Starting Testing and Test Coverage
If you've never done testing before, I recommend starting with end-to-end tests. Show that you can write a test for your most important flow in 10-15 minutes. Another tip is to write a test for every bug you encounter. Test coverage is not a great metric, but we use it to find holes or areas that need better testing.
And I mean, worst case, you just have more tests, more backups. Exactly. Runs a little bit slower, but better double than a long way. Yeah, exactly.

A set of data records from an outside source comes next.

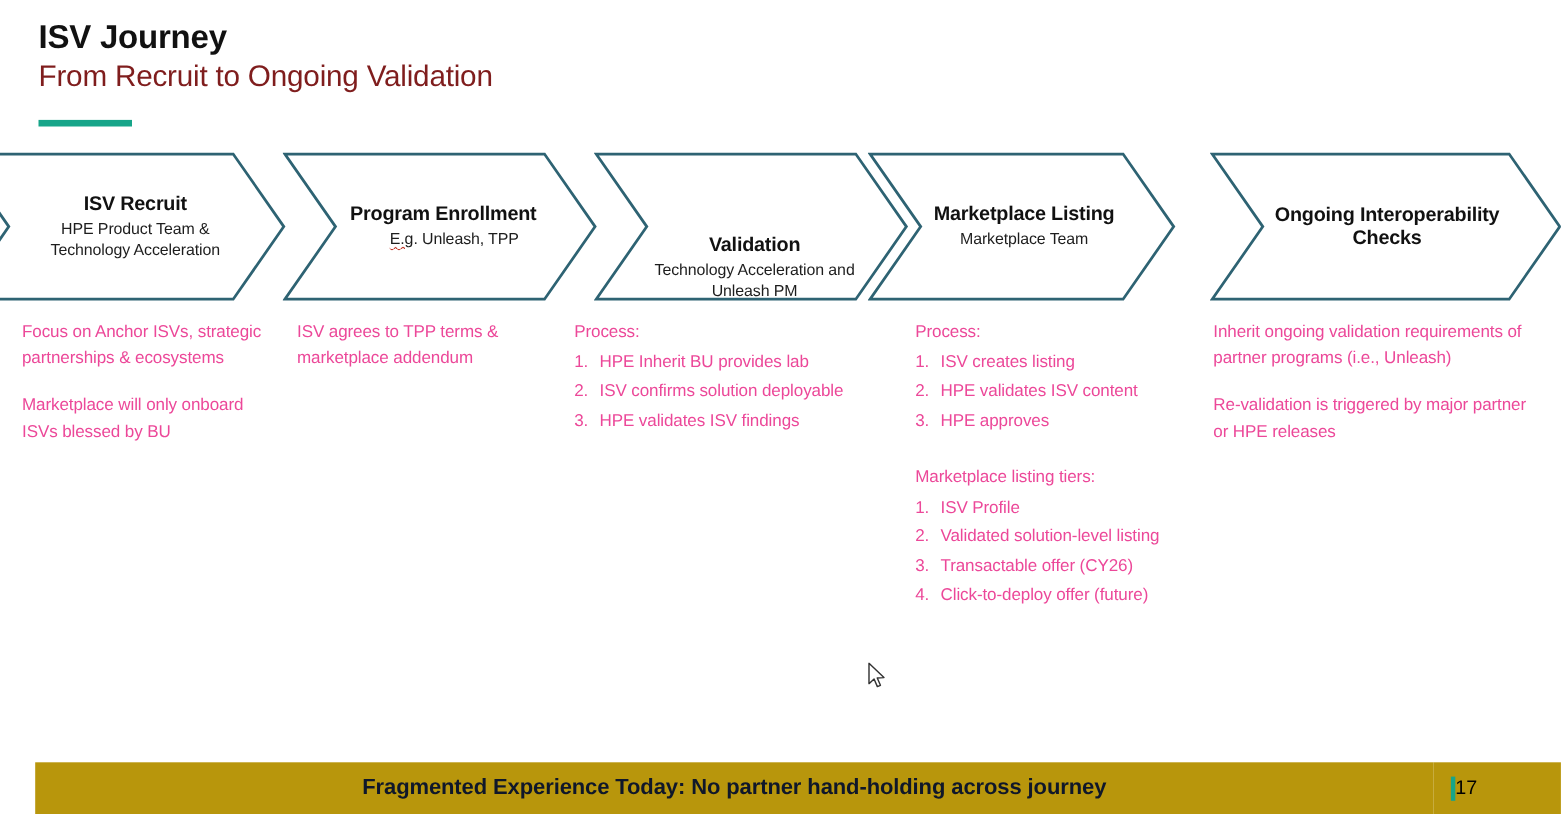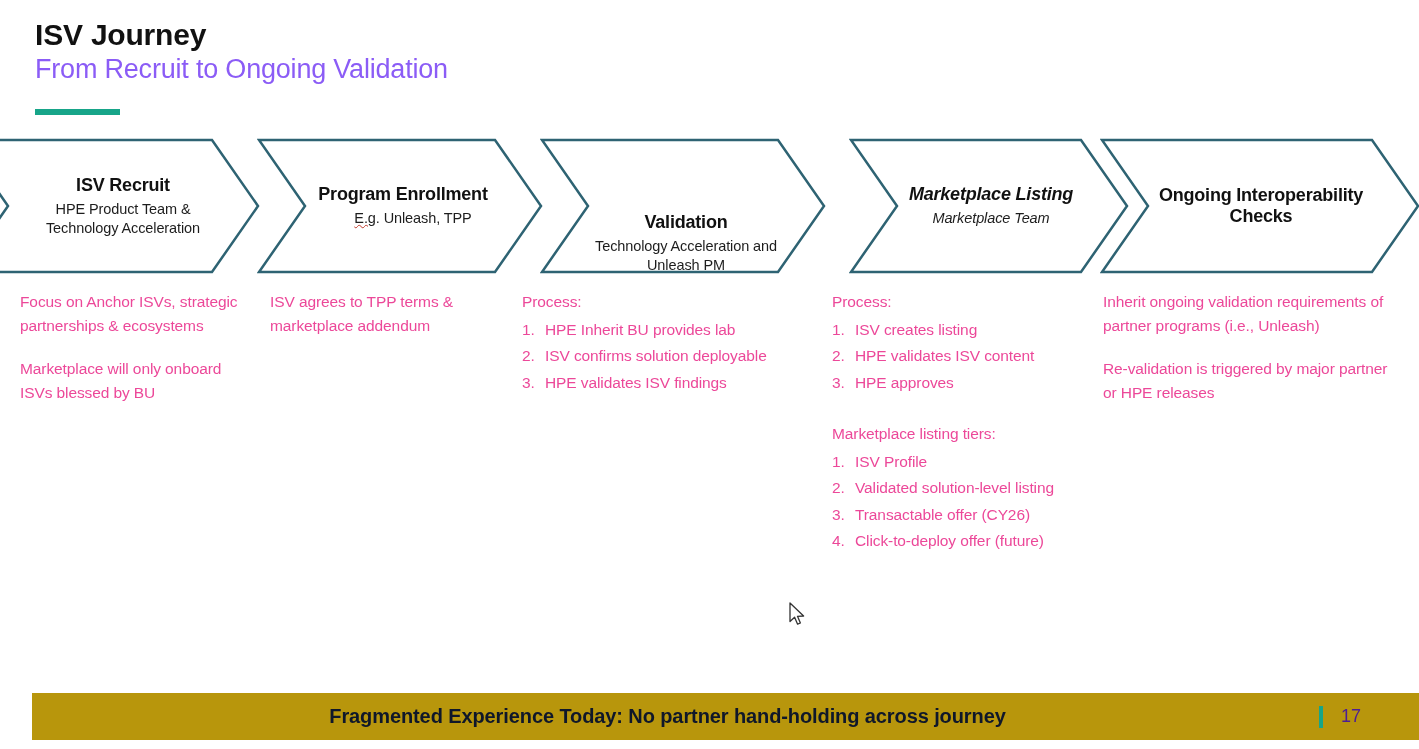--- a/index.html
+++ b/index.html
@@ -36,7 +36,7 @@
     font-size: 27px;
     font-weight: normal;
     line-height: 1.18;
-    color: #8b5cf6;
+    color: #7f1d1d;
     margin: 2px 0 0 0;
     letter-spacing: -0.2px;
   }

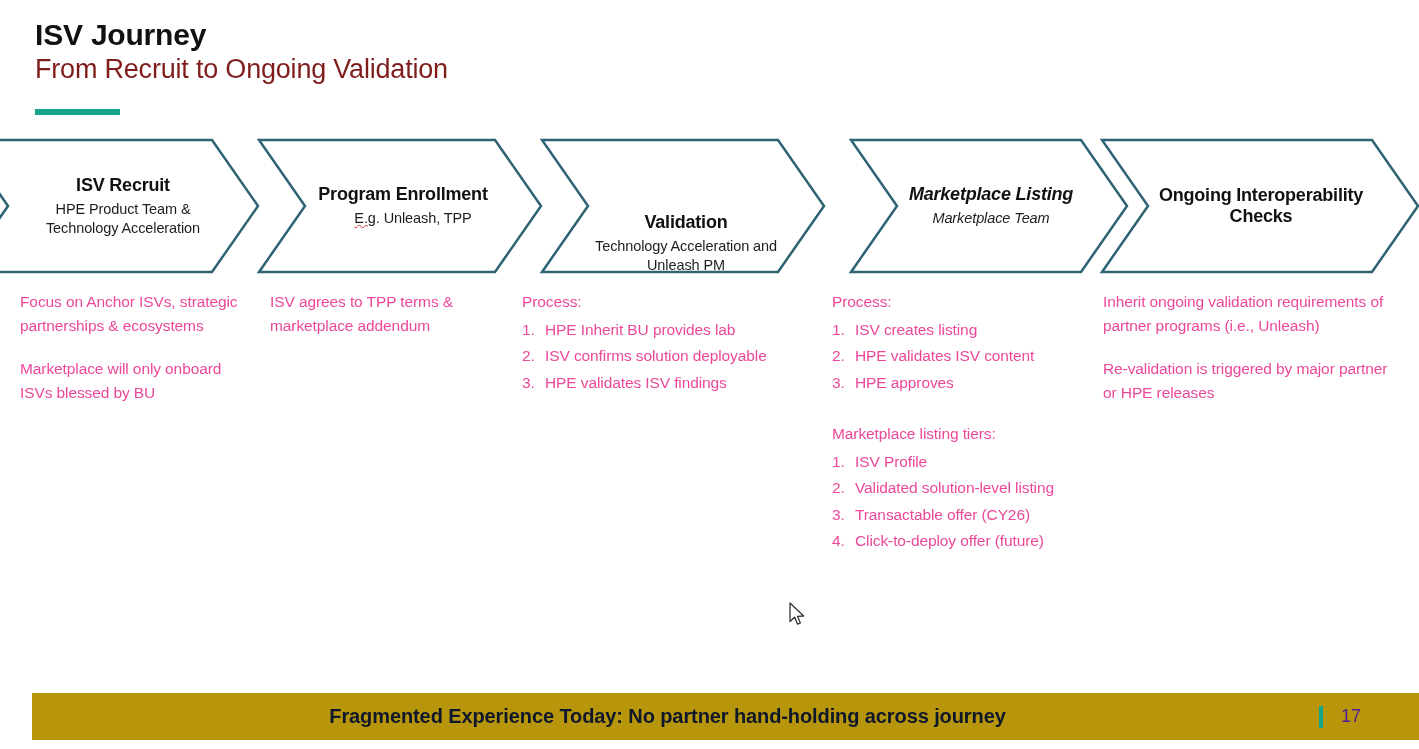--- a/index.html
+++ b/index.html
@@ -250,7 +250,7 @@
     </div>
   </div>
 
-  <div class="chevron" style="left:849px; width:282px;font-style:italic;">
+  <div class="chevron" style="left:789px; width:282px;">
     <svg viewBox="0 0 282 136" preserveAspectRatio="none">
       <path d="M 2 2 L 232 2 L 278 68 L 232 134 L 2 134 L 48 68 Z" fill="#ffffff" stroke="#2e6373" stroke-width="2.5"></path>
     </svg>

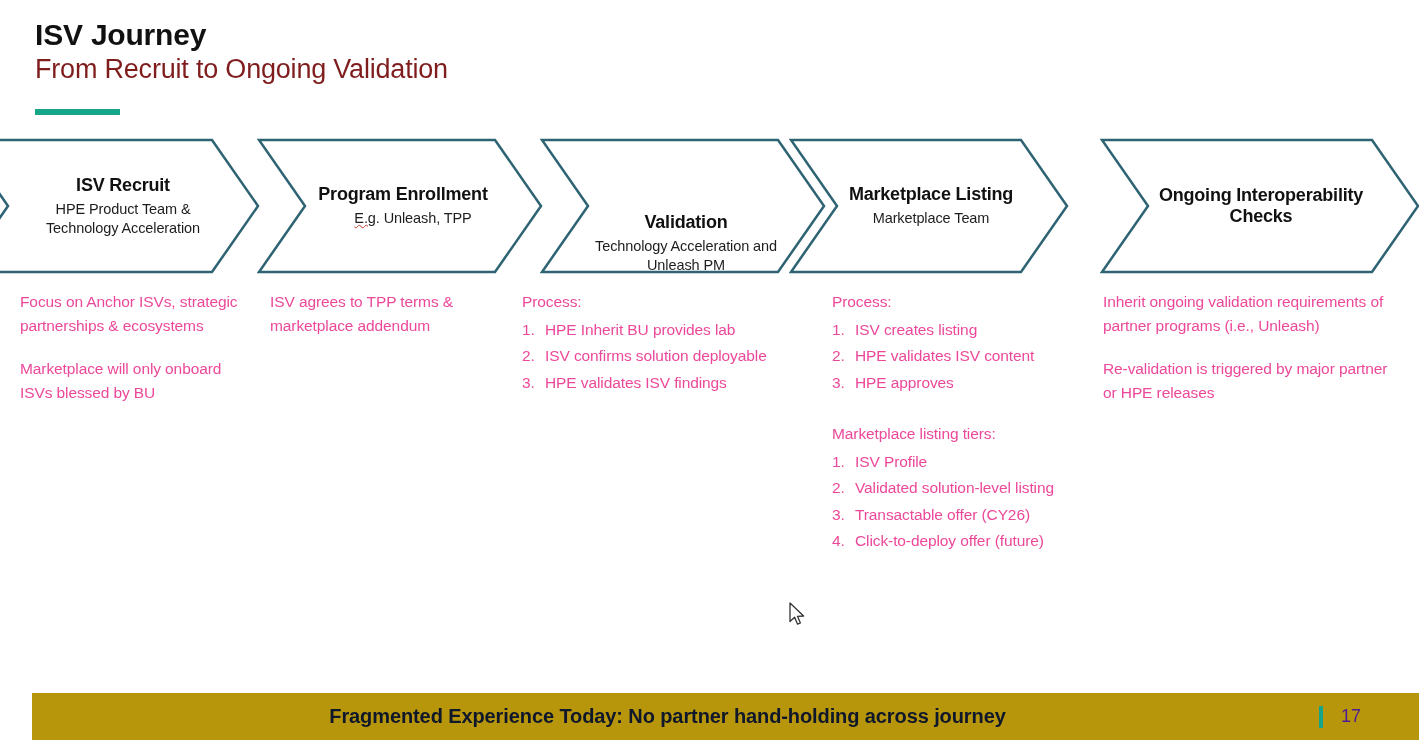--- a/index.html
+++ b/index.html
@@ -187,9 +187,8 @@
     margin-left: 16px;
   }
   #page-number {
-    margin-left: 18px;
     font-size: 18px;
-    color: #4c1d95;
+    color: #000000;
     font-weight: normal;
   }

We have another question here. Where would you recommend starting if you've never done testing before? And have you ever considered creating a course, because they loved how you explained everything? That's so nice. Thank you. I think two things. One way to start testing, I think, is through end-to-end tests. If you just want to make sure or get buy-in from someone. Just showing that you can write an end-to-end test for your most important flow in 10-15 minutes in Cypress or some other tool. And then you don't have to manually test it every time you deploy, which is huge. The other thing that I would recommend is if you decide to start testing every bug you have, write a test for it first. So you know that it will never come back. That's a great tip. Yeah. Those would be the two things that I would start with.
I have one last question real quick, because we're running out of time. What's your perspective on test coverage and whether you have any test metrics that you use? We do look at test coverage, but mostly from a perspective of what do we not test. I don't think test coverage is a great metric to show, you know, OK, now I have 90 percent and now I don't have to test anymore. That's not very helpful. We don't have an exact number of this is our target or our goal. It would be different, I think, if we were developing, say, a tool for someone else rather than an end-user facing website. But yeah, what we do use the coverage for is definitely finding holes or things that we don't test well enough. That's awesome. Well, thank you so much, Iris, for joining us. And Iris will be in a Zoom room after this, I think, if you still have more questions. Have a great evening.